TASK BRIEF: Copy each line of the records that holds the string "absolute".

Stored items
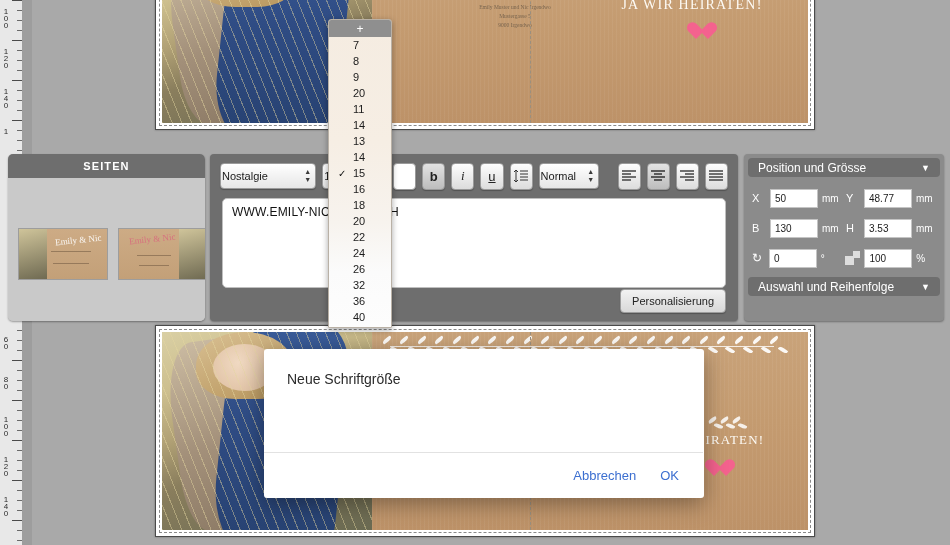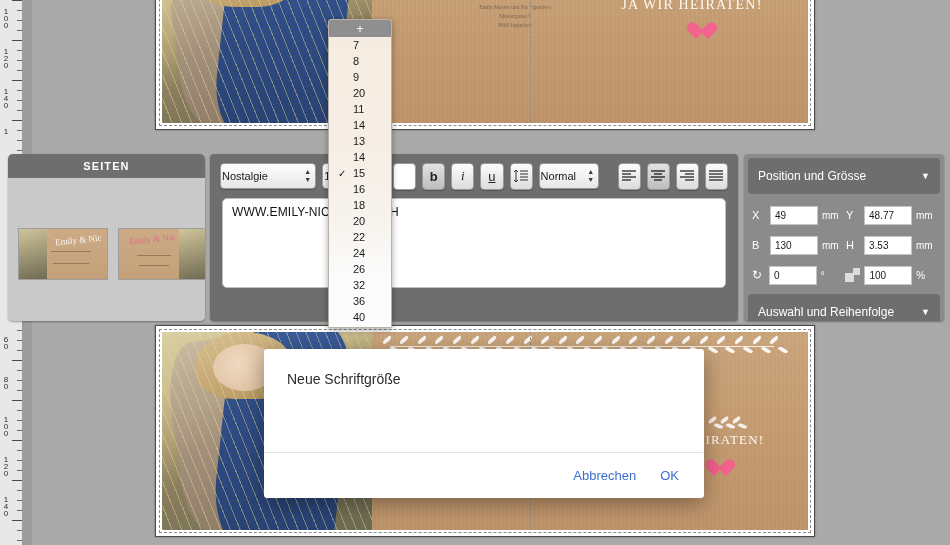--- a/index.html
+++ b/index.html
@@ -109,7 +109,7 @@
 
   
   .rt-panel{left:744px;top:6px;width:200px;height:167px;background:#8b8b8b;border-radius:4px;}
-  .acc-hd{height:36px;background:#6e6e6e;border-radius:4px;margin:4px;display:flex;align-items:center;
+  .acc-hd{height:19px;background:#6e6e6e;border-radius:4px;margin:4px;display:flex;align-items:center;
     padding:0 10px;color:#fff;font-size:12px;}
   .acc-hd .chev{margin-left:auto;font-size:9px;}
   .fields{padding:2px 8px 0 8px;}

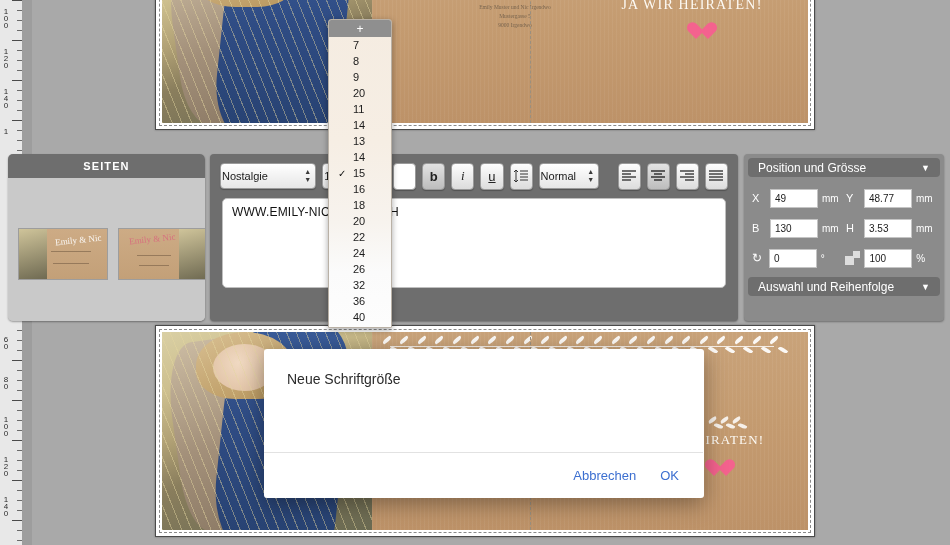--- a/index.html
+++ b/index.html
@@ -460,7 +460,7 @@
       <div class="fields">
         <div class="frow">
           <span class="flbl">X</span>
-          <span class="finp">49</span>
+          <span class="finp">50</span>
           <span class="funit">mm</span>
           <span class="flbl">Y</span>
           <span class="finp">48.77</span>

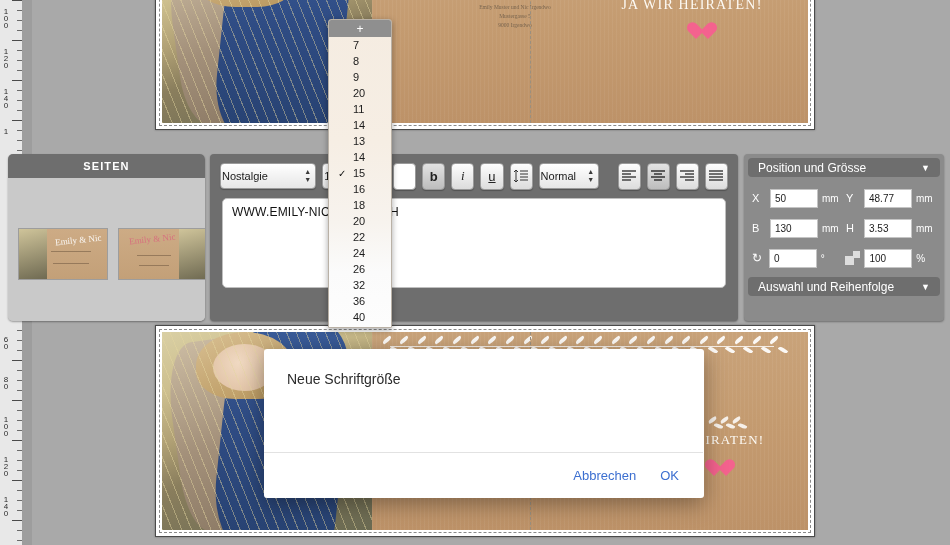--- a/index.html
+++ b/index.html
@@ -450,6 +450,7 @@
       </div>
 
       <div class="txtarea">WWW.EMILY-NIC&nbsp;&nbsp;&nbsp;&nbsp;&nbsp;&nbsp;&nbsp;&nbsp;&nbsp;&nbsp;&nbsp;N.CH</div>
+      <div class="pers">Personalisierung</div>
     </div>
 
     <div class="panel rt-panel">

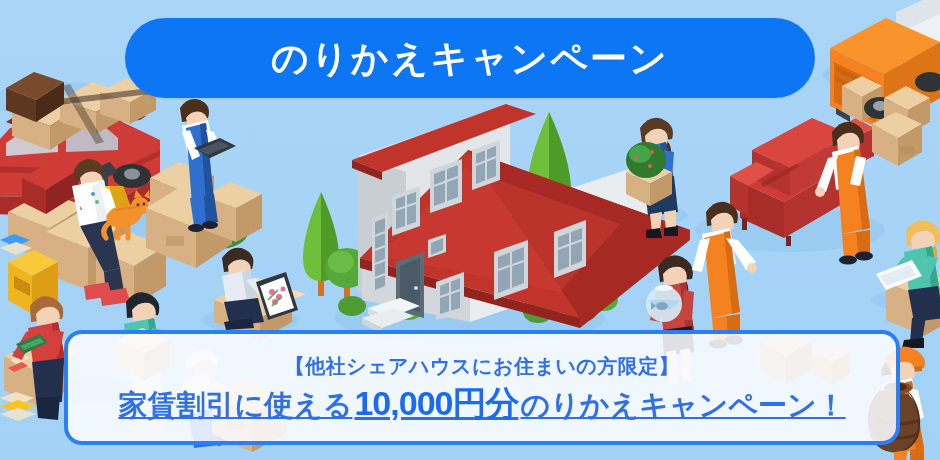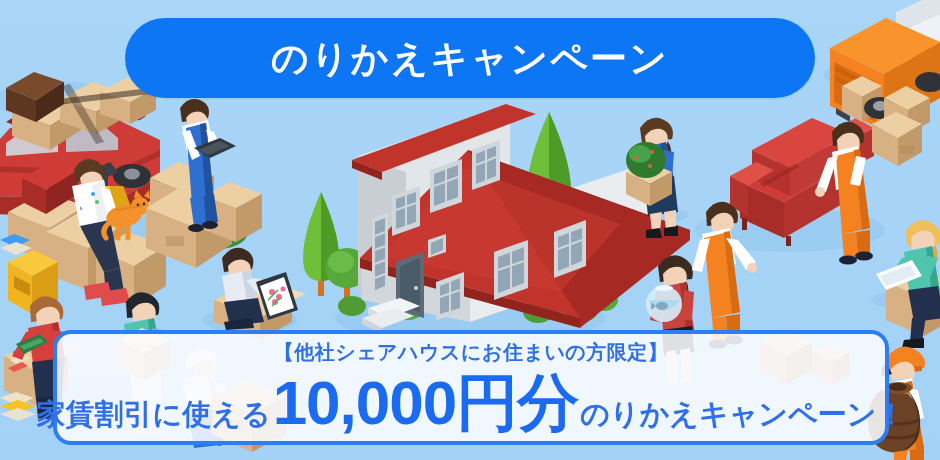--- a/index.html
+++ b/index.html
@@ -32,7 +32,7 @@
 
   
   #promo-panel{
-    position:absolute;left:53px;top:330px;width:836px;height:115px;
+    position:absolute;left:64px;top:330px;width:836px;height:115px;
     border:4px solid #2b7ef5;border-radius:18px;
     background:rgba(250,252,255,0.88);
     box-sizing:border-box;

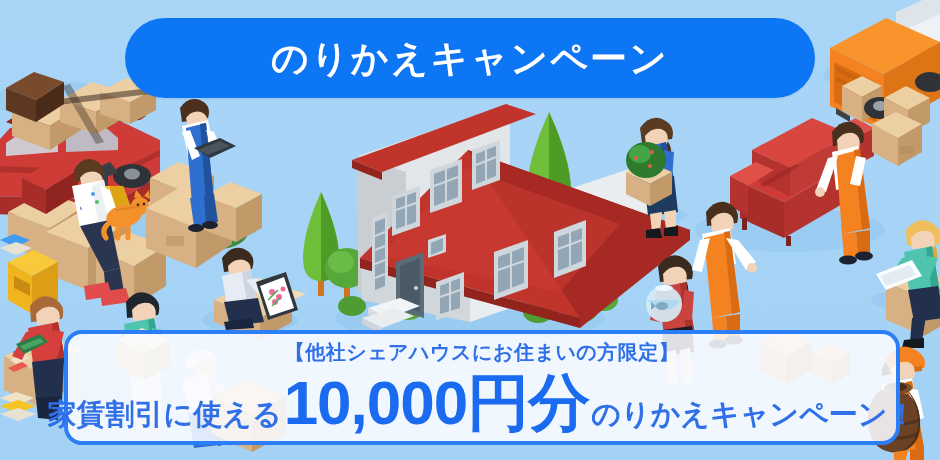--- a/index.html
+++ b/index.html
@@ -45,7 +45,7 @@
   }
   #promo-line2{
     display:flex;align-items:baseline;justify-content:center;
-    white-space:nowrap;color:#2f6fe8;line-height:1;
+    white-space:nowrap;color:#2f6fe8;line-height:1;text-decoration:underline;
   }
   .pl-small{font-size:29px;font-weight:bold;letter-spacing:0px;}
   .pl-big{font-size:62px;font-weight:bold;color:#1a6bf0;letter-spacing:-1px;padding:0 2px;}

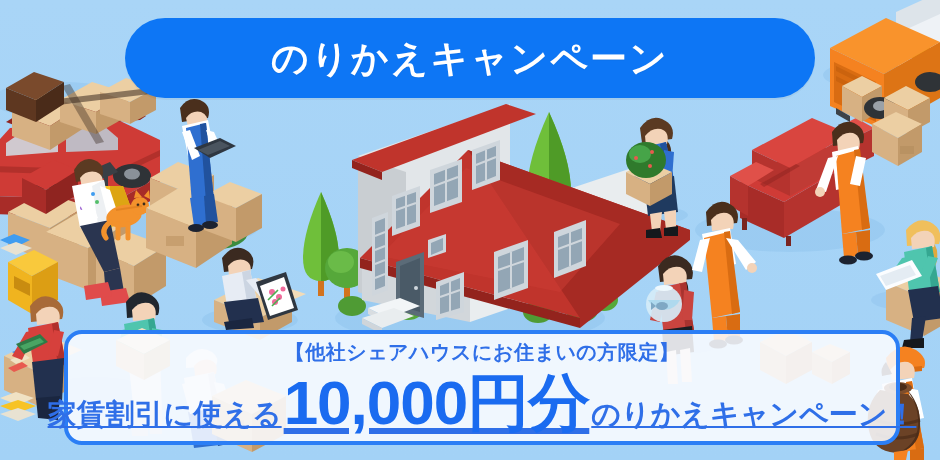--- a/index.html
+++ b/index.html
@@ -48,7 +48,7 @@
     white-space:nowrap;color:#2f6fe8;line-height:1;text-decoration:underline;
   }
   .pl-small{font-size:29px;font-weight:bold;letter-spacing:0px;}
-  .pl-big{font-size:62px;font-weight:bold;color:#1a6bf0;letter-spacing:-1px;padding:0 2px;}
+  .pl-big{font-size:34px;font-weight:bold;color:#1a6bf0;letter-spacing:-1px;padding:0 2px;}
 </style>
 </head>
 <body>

ANSWER TO THE PROBLEM:
-    position:absolute;left:53px;top:330px;width:836px;height:115px;
+    position:absolute;left:64px;top:330px;width:836px;height:115px;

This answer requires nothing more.